Abstract

The subject of the study is the transformation of the role of the state in current international economic relations in the context of the impact on entrepreneurial activity. The study purpose is to identify the main areas and vectors for changing the role of the state in the foreign economic sphere affected by conditions and factors of the medium–term period. The authors explore this issue through the prism of geopolitical, competitive, epidemic causes that cause transformational impulses of government regulation and affect the business environment. Substantiating the conclusions about the strengthening of the role of the state in the foreign economic sphere, they identify as the main vectors: increasing the degree of foreign policy lobbying of economic interests, intensifying support for major international and regional projects as a guarantor, supporting corporations with public ownership in their foreign economic activities by strengthening the innovation component, deepening participation in international and regional organizations, raising the profile of the investment conditions in the country to attract foreign partners, strengthening influence on the external sphere through the reform of industrial and agrarian policy, providing support to economic agents through the redistribution of economic resources, efforts to ensure international recognition of domestic products, influence on employment through the regulation of international migration, redistribution of functions between the government and business within international megaprojects.
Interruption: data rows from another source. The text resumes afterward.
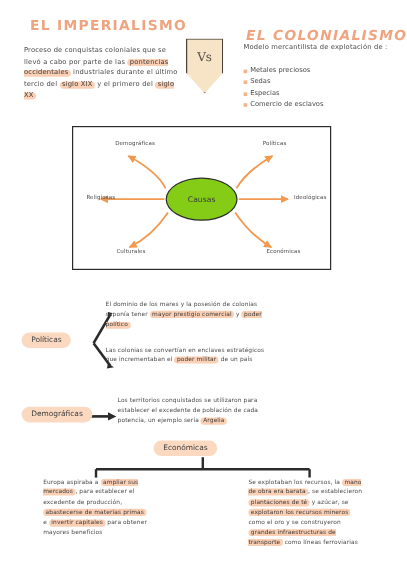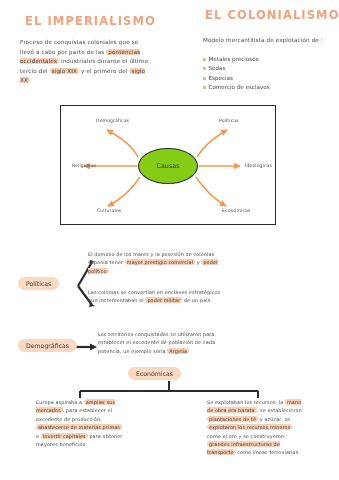--- a/index.html
+++ b/index.html
@@ -24,7 +24,7 @@
     white-space:nowrap;
   }
   #title-imperialismo{left:25px;top:14px;}
-  #title-colonialismo{left:205px;top:8px;}
+  #title-colonialismo{left:205px;top:22px;font-style:italic;}
 
   
   .body-text{

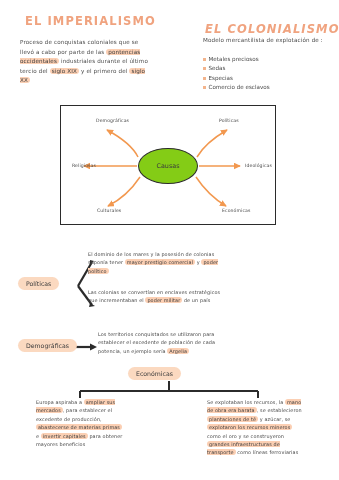--- a/index.html
+++ b/index.html
@@ -154,6 +154,10 @@
     <span>y el primero del </span><span class="hl">siglo XX</span>
   </div>
 
+  <div id="vs-shield">
+    <div class="shield-shape"></div>
+    <div class="vs-label">Vs</div>
+  </div>
 
   <div class="body-text" id="colonialismo-text">
     <span>Modelo mercantilista de explotación</span>

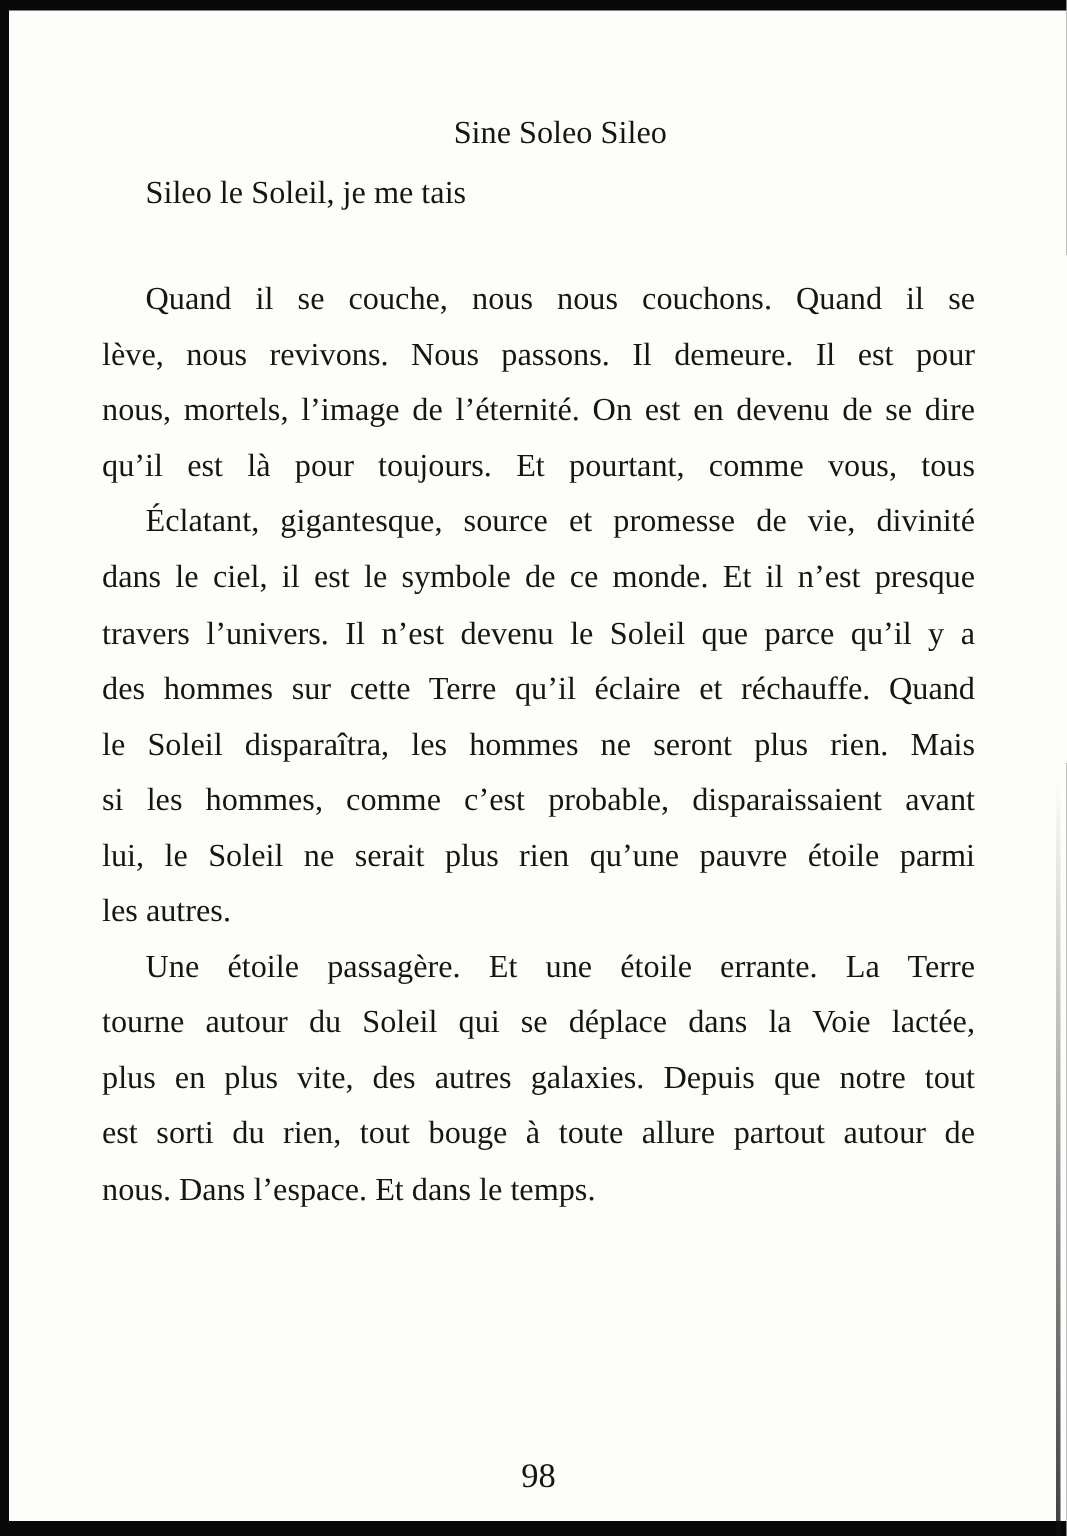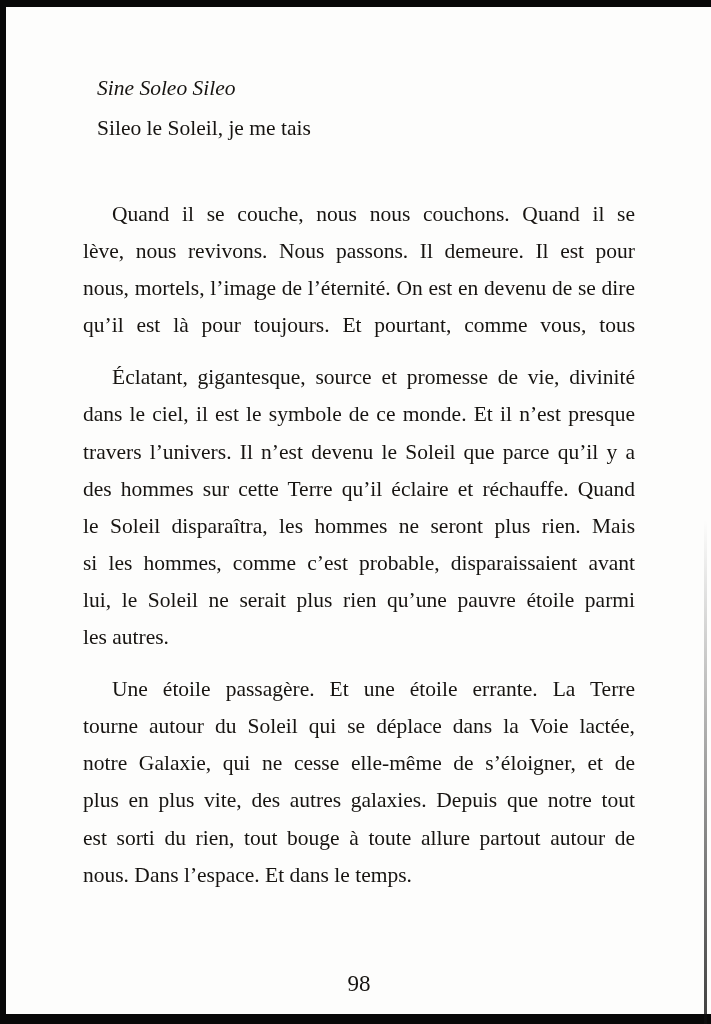--- a/index.html
+++ b/index.html
@@ -35,7 +35,7 @@
     text-indent: 29px;
   }
   .epigraph .latin {
-    font-style: italic;
+    text-align: center;
   }
   .body-text {
     position: absolute;

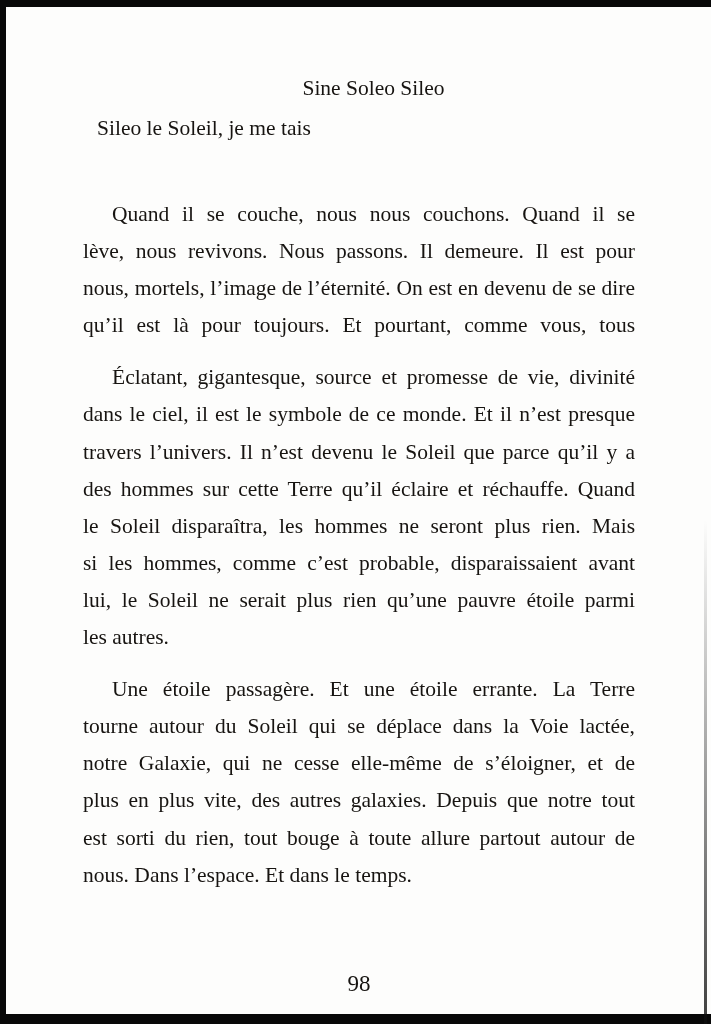--- a/index.html
+++ b/index.html
@@ -45,7 +45,7 @@
     font-size: 21.5px;
     line-height: 37.1px;
   }
-  .para { margin: 15px; }
+  .para { margin: 0; }
   .line {
     text-align: justify;
     text-align-last: justify;

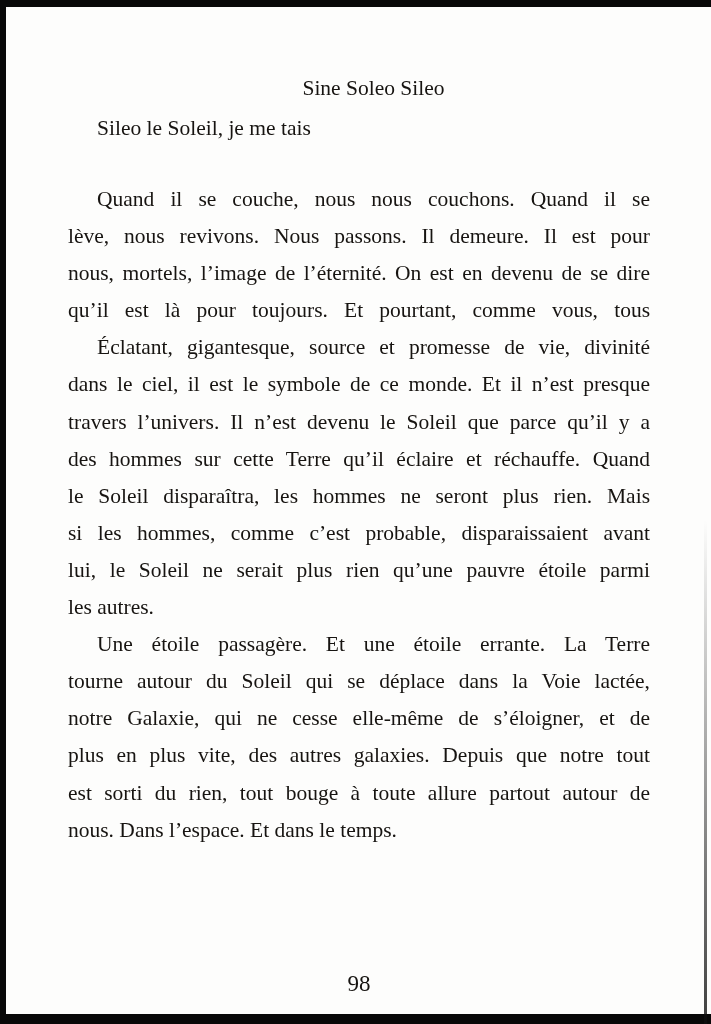--- a/index.html
+++ b/index.html
@@ -104,7 +104,6 @@
       <div class="para">
         <div class="line first" style="">Une étoile passagère. Et une étoile errante. La Terre</div>
         <div class="line" style="">tourne autour du Soleil qui se déplace dans la Voie lactée,</div>
-        <div class="line" style="">notre Galaxie, qui ne cesse elle-même de s’éloigner, et de</div>
         <div class="line" style="">plus en plus vite, des autres galaxies. Depuis que notre tout</div>
         <div class="line" style="">est sorti du rien, tout bouge à toute allure partout autour de</div>
         <div class="line last" style="">nous. Dans l’espace. Et dans le temps.</div>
They also note the double-edged nature of such radical measures of government regulation as sanctions and counter-sanctions. The article reveals a multidirectional change in the role of the state in developed and developing countries in shaping the international environment for responding to the extreme external condition of the functioning of the global economy, i.e. the COVID-19 pandemic. The study concludes that a new wave of national pragmatism is being formed in the regulatory activities of the nations of the globe in the foreign economic sphere, becoming evident in the strengthening of protectionist trends, while simultaneously searching for mutually beneficial forms of international economic cooperation.